July 21, 2006
HIS OWN PRISONER:
Hostage to Hezbollah: Lesson for Nasrallah: "The violence done to Lebanon shall overwhelm you." (FOUAD AJAMI, July 21, 2006, Opinion Journal)
Nasrallah's brazen deed was, in the man's calculus, an invitation to an exchange of prisoners. Now, the man who triggered this crisis stands exposed as an Iranian proxy, doing the bidding of Tehran and Damascus. He had confidently asserted that "sources" in Israel had confided to Hezbollah that Israel's government would not strike into Lebanon because Hezbollah held northern Israel hostage to its rockets, and that the demand within Israel for an exchange of prisoners would force Ehud Olmert's hand. The time of the "warrior class" in Israel had passed, Nasrallah believed, and this new Israeli government, without decorated soldiers and former generals, was likely to capitulate. Now this knowingness has been exposed for the delusion it was.There was steel in Israel and determination to be done with Hezbollah's presence on the border. States can't--and don't--share borders with militias. That abnormality on the Lebanese-Israeli border is sure not to survive this crisis. One way or other, the Lebanese army will have to take up its duty on the Lebanon-Israel border. By the time the dust settles, this terrible summer storm will have done what the Lebanese government had been unable to do on its own.

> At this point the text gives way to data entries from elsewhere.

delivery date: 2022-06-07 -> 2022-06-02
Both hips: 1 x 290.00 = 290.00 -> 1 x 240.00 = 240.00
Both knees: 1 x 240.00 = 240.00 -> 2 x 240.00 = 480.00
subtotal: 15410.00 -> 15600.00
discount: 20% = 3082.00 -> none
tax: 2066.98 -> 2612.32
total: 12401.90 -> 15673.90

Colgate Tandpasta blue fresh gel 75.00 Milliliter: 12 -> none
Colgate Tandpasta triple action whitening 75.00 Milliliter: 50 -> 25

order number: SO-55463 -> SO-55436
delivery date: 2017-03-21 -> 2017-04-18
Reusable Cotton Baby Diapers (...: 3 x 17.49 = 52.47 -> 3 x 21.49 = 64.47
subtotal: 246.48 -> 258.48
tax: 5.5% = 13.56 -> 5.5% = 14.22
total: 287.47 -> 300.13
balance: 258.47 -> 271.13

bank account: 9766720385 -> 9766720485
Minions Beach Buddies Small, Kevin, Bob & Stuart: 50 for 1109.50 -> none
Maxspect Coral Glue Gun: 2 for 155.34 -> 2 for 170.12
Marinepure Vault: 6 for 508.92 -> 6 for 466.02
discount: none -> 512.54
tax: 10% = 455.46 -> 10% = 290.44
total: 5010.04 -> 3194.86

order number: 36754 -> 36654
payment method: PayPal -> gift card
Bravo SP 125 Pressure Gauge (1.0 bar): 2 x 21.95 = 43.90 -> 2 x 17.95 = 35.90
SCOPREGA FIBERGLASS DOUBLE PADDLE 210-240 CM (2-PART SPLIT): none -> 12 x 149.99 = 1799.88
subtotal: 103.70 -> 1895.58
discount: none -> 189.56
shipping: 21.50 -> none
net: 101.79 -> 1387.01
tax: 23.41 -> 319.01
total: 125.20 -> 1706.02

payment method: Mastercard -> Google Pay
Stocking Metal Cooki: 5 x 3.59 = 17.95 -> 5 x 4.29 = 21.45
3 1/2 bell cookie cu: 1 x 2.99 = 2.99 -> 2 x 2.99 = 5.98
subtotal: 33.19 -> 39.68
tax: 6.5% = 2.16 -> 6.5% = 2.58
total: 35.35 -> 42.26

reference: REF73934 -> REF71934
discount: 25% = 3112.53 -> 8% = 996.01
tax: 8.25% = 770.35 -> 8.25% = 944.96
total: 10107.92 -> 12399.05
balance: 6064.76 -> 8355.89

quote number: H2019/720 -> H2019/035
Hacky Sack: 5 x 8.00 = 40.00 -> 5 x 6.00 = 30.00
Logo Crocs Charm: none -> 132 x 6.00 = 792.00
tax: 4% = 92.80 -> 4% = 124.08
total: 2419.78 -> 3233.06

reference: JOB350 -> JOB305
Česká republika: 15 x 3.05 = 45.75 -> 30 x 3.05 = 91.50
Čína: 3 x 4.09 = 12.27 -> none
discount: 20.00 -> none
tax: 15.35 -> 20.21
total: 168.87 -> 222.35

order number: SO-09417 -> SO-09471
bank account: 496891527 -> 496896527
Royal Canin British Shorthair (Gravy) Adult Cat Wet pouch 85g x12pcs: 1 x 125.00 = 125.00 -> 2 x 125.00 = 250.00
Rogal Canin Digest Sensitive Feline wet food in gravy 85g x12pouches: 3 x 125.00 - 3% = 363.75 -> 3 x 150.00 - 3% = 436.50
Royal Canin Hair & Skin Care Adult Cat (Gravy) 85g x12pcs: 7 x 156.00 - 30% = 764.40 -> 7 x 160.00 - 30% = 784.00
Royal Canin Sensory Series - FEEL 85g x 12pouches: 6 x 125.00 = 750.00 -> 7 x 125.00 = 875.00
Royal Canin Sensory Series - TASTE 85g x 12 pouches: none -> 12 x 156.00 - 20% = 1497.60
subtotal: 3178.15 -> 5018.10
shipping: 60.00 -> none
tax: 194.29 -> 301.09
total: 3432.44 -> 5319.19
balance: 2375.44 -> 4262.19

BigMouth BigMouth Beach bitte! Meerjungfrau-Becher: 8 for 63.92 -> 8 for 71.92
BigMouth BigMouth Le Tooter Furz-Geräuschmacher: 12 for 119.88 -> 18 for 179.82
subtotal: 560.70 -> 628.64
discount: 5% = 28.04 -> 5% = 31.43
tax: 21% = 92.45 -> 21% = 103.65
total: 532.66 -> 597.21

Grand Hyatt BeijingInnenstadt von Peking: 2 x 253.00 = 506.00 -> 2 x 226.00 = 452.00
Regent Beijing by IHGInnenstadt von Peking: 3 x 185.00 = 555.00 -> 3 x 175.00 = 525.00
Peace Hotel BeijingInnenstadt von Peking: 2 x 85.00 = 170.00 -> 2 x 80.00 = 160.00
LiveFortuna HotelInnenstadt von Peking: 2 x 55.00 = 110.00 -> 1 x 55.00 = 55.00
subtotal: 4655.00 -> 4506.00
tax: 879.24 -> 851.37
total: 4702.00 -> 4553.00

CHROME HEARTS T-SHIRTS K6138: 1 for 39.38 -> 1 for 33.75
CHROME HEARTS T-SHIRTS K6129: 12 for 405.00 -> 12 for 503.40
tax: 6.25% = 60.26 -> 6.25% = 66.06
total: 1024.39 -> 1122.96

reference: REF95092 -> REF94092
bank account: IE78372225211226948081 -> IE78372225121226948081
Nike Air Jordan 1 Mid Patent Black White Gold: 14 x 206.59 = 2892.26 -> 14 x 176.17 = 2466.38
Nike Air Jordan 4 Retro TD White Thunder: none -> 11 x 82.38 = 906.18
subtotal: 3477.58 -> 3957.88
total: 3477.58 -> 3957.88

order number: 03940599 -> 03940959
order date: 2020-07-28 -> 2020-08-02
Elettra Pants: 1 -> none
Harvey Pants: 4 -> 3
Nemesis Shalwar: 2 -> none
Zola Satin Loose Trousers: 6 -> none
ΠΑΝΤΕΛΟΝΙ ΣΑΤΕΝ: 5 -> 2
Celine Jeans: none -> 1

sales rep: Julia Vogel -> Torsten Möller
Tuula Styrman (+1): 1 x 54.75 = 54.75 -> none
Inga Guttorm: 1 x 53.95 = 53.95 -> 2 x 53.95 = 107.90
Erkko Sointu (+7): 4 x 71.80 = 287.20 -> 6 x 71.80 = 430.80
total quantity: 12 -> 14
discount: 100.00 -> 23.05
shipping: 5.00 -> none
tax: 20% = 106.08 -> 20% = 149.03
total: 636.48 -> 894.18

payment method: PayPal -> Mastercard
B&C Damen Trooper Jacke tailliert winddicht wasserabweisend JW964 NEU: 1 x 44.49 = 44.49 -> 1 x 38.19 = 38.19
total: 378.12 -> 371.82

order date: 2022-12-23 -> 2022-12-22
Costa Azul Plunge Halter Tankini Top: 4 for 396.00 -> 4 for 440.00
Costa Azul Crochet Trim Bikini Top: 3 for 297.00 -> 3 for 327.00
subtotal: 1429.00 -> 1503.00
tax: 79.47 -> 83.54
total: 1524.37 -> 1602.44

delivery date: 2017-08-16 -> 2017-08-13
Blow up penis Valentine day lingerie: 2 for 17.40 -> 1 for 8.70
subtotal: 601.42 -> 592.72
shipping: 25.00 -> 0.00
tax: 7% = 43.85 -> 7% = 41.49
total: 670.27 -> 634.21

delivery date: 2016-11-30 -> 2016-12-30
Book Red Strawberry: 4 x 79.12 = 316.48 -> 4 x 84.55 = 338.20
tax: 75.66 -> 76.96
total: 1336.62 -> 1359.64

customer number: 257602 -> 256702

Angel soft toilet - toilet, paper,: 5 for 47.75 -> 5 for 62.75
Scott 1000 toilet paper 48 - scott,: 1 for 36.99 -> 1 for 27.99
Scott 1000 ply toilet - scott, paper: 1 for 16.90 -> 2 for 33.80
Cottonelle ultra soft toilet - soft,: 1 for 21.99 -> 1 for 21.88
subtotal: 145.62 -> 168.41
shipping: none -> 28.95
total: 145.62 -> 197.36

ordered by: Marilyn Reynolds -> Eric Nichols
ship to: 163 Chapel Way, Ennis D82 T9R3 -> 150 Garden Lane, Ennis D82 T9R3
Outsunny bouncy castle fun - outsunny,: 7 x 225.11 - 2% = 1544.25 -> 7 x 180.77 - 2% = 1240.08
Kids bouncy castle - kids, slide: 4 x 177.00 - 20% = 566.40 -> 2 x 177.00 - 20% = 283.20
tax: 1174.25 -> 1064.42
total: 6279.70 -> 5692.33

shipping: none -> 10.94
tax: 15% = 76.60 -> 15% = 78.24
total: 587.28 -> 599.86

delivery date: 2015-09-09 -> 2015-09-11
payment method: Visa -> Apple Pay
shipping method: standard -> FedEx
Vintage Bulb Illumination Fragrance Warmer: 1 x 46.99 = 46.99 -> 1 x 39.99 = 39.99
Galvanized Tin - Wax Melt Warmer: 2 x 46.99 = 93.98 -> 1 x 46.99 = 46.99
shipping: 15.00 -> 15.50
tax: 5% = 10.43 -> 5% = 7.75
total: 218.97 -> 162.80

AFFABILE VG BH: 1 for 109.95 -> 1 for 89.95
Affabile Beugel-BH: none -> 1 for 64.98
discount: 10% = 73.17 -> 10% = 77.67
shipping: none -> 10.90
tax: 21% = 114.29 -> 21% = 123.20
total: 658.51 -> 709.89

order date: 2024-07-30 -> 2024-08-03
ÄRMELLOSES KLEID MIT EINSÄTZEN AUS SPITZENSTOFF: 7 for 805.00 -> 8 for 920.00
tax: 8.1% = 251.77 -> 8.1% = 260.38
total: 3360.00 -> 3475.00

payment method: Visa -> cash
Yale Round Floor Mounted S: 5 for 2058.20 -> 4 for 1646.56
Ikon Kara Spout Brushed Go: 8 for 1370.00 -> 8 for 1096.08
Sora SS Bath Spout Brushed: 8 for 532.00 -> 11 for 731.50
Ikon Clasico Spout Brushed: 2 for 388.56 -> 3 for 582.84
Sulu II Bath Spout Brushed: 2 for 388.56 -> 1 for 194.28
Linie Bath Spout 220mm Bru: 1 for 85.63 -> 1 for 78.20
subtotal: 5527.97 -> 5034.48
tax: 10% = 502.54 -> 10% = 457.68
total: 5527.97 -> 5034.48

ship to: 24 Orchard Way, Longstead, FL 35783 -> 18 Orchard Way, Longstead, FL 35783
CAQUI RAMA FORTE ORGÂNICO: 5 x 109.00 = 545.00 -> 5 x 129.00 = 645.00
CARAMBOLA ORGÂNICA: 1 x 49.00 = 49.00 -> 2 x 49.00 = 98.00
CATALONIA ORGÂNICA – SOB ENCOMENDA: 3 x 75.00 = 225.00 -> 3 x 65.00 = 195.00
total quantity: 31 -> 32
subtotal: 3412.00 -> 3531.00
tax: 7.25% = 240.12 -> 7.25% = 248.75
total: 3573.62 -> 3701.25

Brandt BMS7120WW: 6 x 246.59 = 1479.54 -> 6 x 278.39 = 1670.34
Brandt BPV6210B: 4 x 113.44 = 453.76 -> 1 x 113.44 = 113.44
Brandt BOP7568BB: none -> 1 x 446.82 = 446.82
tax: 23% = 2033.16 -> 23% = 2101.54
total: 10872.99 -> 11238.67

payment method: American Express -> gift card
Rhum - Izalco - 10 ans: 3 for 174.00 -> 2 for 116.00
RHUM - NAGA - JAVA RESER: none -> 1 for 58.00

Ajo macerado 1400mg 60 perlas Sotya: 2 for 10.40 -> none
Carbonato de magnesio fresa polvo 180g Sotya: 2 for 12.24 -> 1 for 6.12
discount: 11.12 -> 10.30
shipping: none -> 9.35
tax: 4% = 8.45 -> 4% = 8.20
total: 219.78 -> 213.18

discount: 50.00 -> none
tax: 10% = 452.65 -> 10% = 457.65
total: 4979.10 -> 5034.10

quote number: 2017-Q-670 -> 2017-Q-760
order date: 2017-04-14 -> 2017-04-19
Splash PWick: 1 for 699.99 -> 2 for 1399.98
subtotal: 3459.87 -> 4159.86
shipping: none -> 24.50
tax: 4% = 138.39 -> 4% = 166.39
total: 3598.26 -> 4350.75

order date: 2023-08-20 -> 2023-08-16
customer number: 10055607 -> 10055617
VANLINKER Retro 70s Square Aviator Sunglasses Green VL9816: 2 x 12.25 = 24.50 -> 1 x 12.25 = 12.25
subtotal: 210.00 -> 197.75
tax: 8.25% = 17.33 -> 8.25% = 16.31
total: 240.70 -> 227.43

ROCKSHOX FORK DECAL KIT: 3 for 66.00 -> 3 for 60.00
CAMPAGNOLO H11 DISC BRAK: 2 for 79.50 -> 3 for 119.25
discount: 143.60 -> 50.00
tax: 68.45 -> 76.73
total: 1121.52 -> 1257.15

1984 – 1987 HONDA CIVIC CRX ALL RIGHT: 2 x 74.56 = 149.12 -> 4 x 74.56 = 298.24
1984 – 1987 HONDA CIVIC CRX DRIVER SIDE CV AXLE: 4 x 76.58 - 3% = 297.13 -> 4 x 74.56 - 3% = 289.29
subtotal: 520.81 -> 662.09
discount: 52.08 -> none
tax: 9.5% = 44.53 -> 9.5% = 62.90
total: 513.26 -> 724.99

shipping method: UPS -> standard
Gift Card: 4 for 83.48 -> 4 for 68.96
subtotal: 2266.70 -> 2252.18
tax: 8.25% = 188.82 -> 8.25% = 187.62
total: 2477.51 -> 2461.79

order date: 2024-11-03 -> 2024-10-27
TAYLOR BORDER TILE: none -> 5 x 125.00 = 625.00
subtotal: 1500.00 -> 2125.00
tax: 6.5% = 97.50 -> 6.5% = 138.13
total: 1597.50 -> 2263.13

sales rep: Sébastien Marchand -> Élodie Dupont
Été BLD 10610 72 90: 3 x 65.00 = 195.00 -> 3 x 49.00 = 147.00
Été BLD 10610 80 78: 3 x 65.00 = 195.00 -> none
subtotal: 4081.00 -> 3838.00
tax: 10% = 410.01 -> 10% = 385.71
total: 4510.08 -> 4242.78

In his cocoon, Nasrallah did not accurately judge the temper of his own country to begin with. No less a figure than the hereditary leader of the Druze community, Walid Jumblatt, was quick to break with Hezbollah, and to read this crisis as it really is. "We had been trying for months," he said, "to spring our country out of the Syrian-Iranian trap, and here we are forcibly pushed into that trap again." In this two-front war--Hamas's in the Palestinian territories and Hezbollah's in Lebanon--Mr. Jumblatt saw the fine hand of the Syrian regime attempting to retrieve its dominion in Lebanon, and to forestall the international investigations of its reign of terror in that country.
In the same vein, a broad coalition of anti-Syrian Lebanese political parties and associations that had come together in the aftermath of the assassination last year of former Prime Minister Rafik Hariri, called into question the very rationale of this operation, and its timing: "Is it Lebanon's fate to endure the killing of its citizens and the destruction of its economy and its tourist season in order to serve the interests of empty nationalist slogans?"
In retrospect, Ehud Barak's withdrawal from Israel's "security zone" in southern Lebanon in the summer of 2000 had robbed Hezbollah of its raison d'ĂȘtre. [...]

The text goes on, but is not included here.